I didn’t hear of any further problems after that until the next morning.

“Joanna?”

“Yeah.”

“I’m having horrible problems with Firefox.”

“Firefox just installed a new update, so you should be better soon.”

“Okay.”

I sat down at my computer for the first time. On Fridays I clean the house, so I hadn’t been doing my usual scouring of the Internet. Sure enough, the load times on major sites I visit every day were unreasonably sluggish. I checked my bandwidth, which was much slower than usual.

So I called Qwest. I hate talking to tech support people. He had me turn the modem off and back on again, which worked remarkable well, once I plugged the Ethernet cable back in after it had become unhooked from the modem to the router when he had me turn the modem around to find out what model it was. I really should replace that cable.

“What was wrong?” asked Michele.

“We had to turn the modem off and back on again.

“Everyone had to get out of the car and get back in?”

“Exactly.”

She was referring to this joke. There are three engineers in a car; an electrical engineer, a chemical engineer and a Microsoft engineer.

Suddenly the car just stops by the side of the road, and the three engineers look at each other wondering what could be wrong. The electrical engineer suggests stripping down the electronics of the car and trying to trace where a fault might have occurred. The chemical engineer, not knowing much about cars, suggests that maybe the fuel is becoming emulsified and getting blocked somewhere.

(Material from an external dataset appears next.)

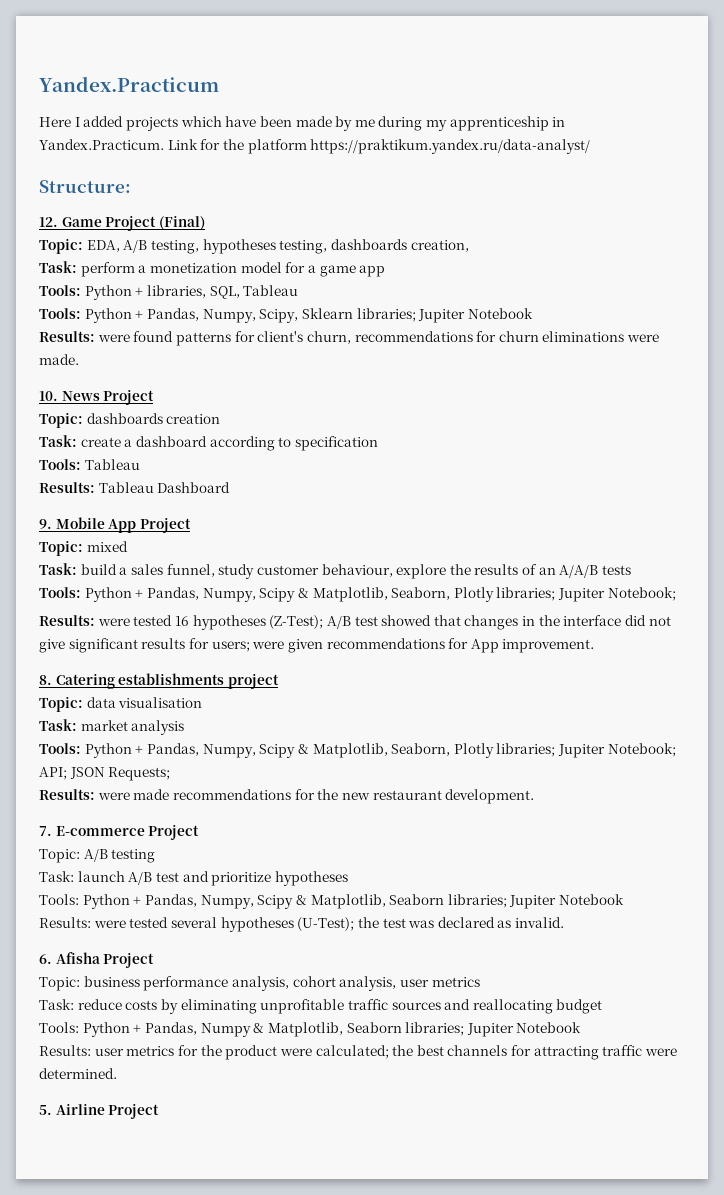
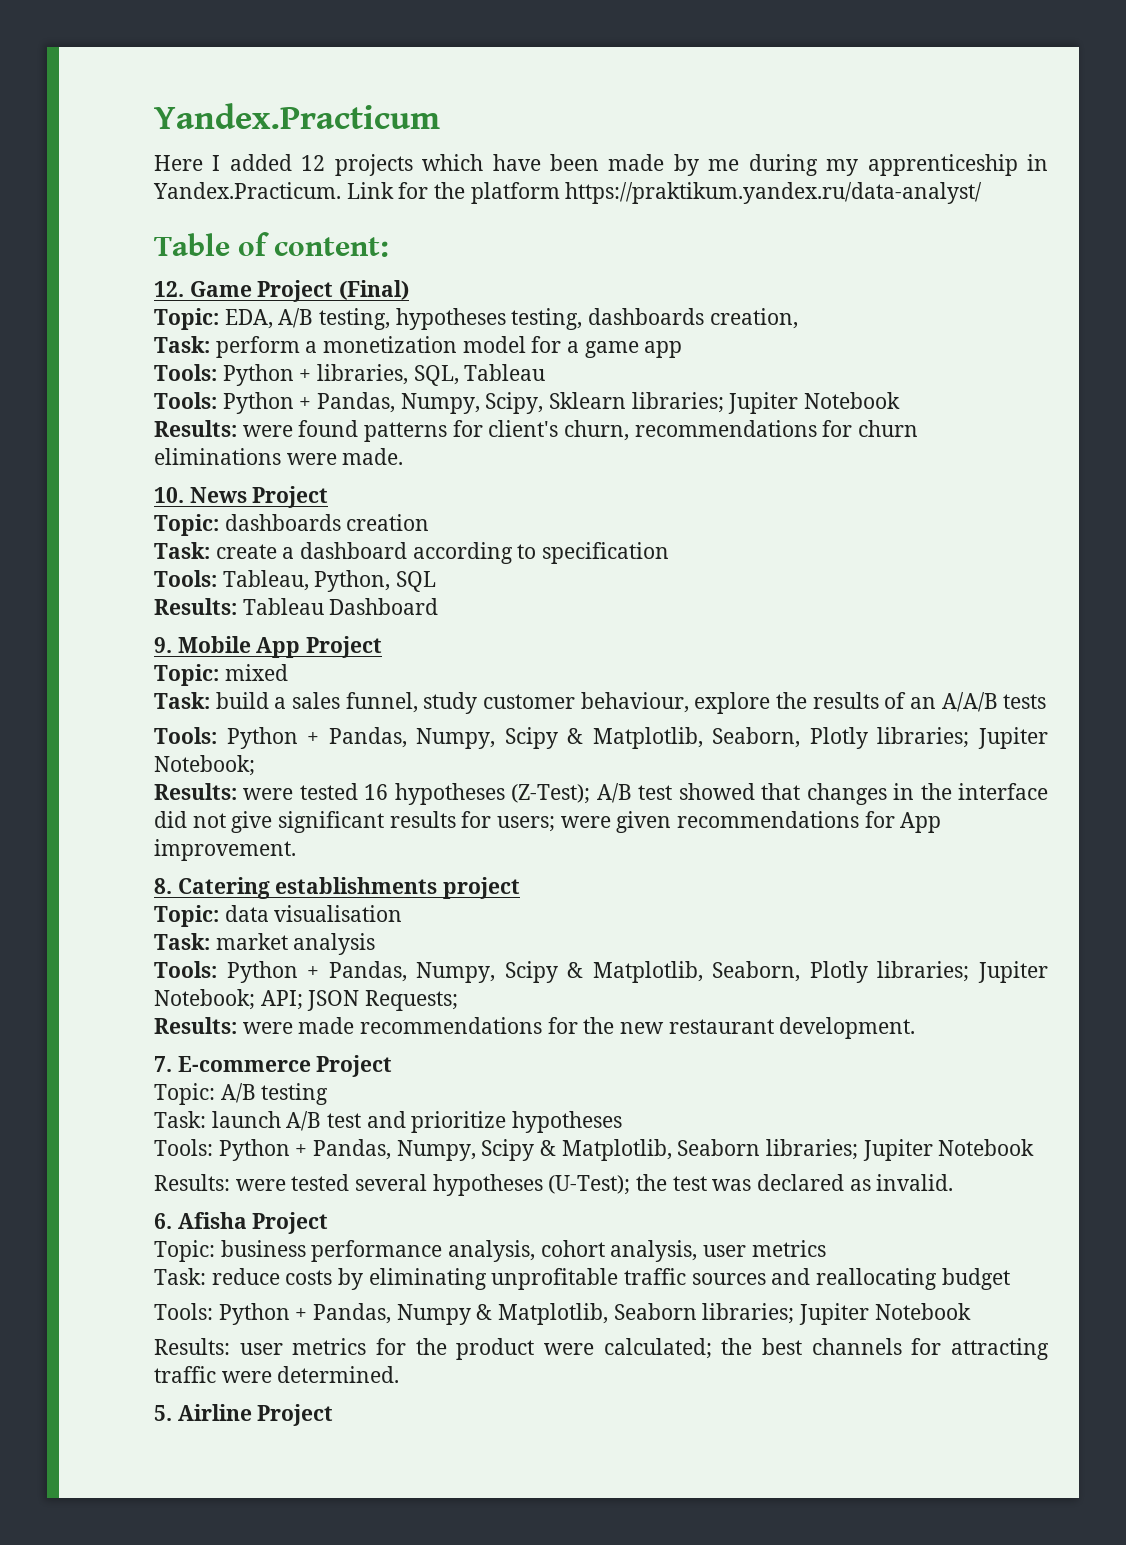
(124, 121) none -> [301,155,326,171] 12
[39,180,131,193] Structure: -> [154,232,390,257] Table of content:
[84,459,140,470] Tableau -> [222,570,437,592] Tableau, Python, SQL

Then, the Microsoft engineer, not knowing much about anything, comes up with a suggestion “Why don’t close all the windows, get out, get back in, then open the windows again, and maybe it’ll work!?”

Here’s a conversation I had with Duncan recently:

“Joanna, Outlook isn’t working right.”

“Did you restart the computer?”

“Yes! Three times!”

I wasn’t sure I should be happy he’d restarted it before coming to me or to tell him the definition of insanity. Instead I just sighed and fiddled with stuff until it started working again.

Yes, I am the IT department.

*The house is in the middle of nowhere, and up until recently the only broadband we could get was either satellite or line of sight. Our line of sight antenna would jiggle whenever it was windy, making our Internet connection go in and out. In March the Chinook winds come. This whole last week the wind was blowing at about 40 miles per hour constantly.

But we’ve had DSL for 2 years now.

One response to “IT Department”

  1. nana Avatar
    nana

    chuckle!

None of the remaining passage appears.